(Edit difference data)
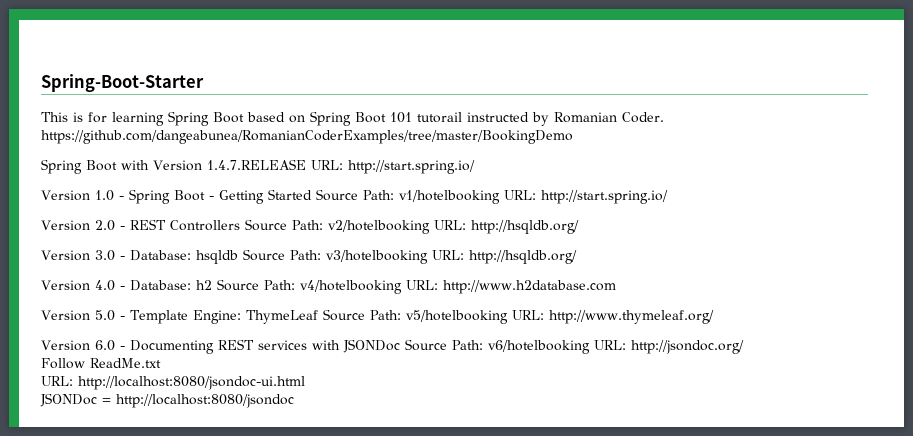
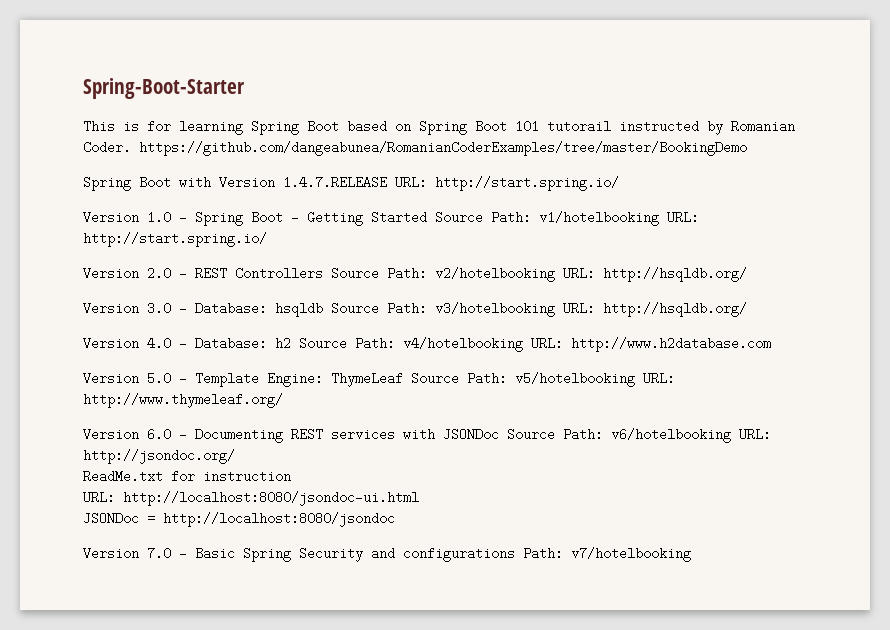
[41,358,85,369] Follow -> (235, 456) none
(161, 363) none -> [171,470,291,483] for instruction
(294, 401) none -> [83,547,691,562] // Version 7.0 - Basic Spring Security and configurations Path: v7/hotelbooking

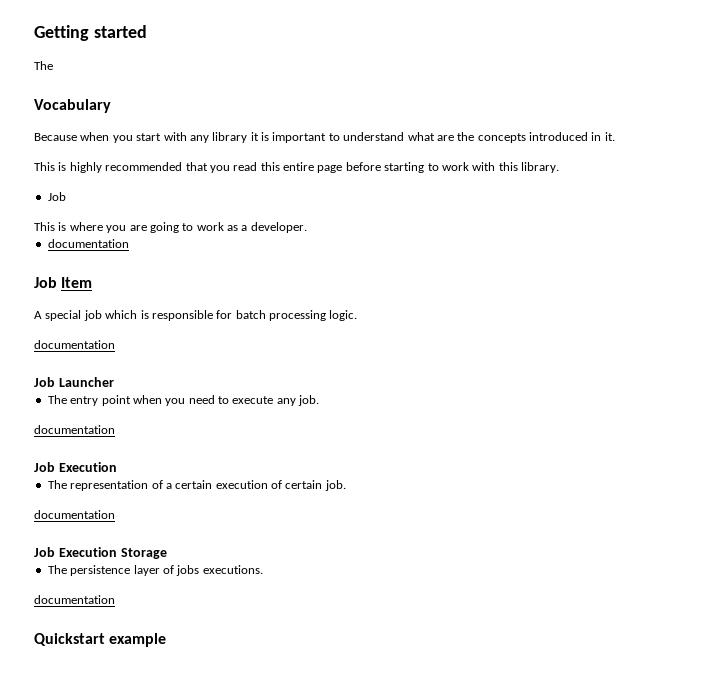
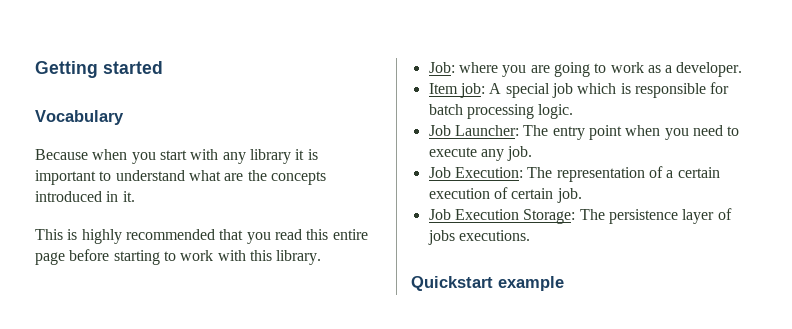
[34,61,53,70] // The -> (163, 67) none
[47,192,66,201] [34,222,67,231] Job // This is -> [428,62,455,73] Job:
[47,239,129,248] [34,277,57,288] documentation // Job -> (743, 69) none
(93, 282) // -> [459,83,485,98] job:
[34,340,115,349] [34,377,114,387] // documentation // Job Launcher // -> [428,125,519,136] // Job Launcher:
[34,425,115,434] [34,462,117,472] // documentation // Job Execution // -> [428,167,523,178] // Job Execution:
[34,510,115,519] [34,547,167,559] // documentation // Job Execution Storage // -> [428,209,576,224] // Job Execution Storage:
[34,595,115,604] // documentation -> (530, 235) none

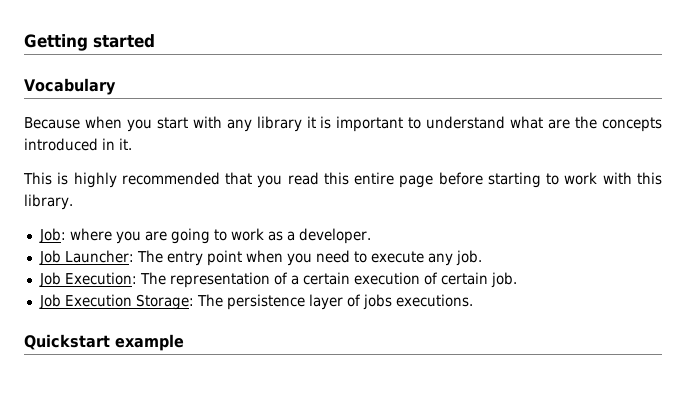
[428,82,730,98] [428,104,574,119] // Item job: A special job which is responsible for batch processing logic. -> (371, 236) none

_What is needed_: Print again, exactly, the lines of the records above from the first line through the line with "[34,595,115,604] // documentation". No pictures.

_Worked solution_:
[41,358,85,369] Follow -> (235, 456) none
(161, 363) none -> [171,470,291,483] for instruction
(294, 401) none -> [83,547,691,562] // Version 7.0 - Basic Spring Security and configurations Path: v7/hotelbooking

[34,61,53,70] // The -> (163, 67) none
[47,192,66,201] [34,222,67,231] Job // This is -> [428,62,455,73] Job:
[47,239,129,248] [34,277,57,288] documentation // Job -> (743, 69) none
(93, 282) // -> [459,83,485,98] job:
[34,340,115,349] [34,377,114,387] // documentation // Job Launcher // -> [428,125,519,136] // Job Launcher:
[34,425,115,434] [34,462,117,472] // documentation // Job Execution // -> [428,167,523,178] // Job Execution:
[34,510,115,519] [34,547,167,559] // documentation // Job Execution Storage // -> [428,209,576,224] // Job Execution Storage:
[34,595,115,604] // documentation -> (530, 235) none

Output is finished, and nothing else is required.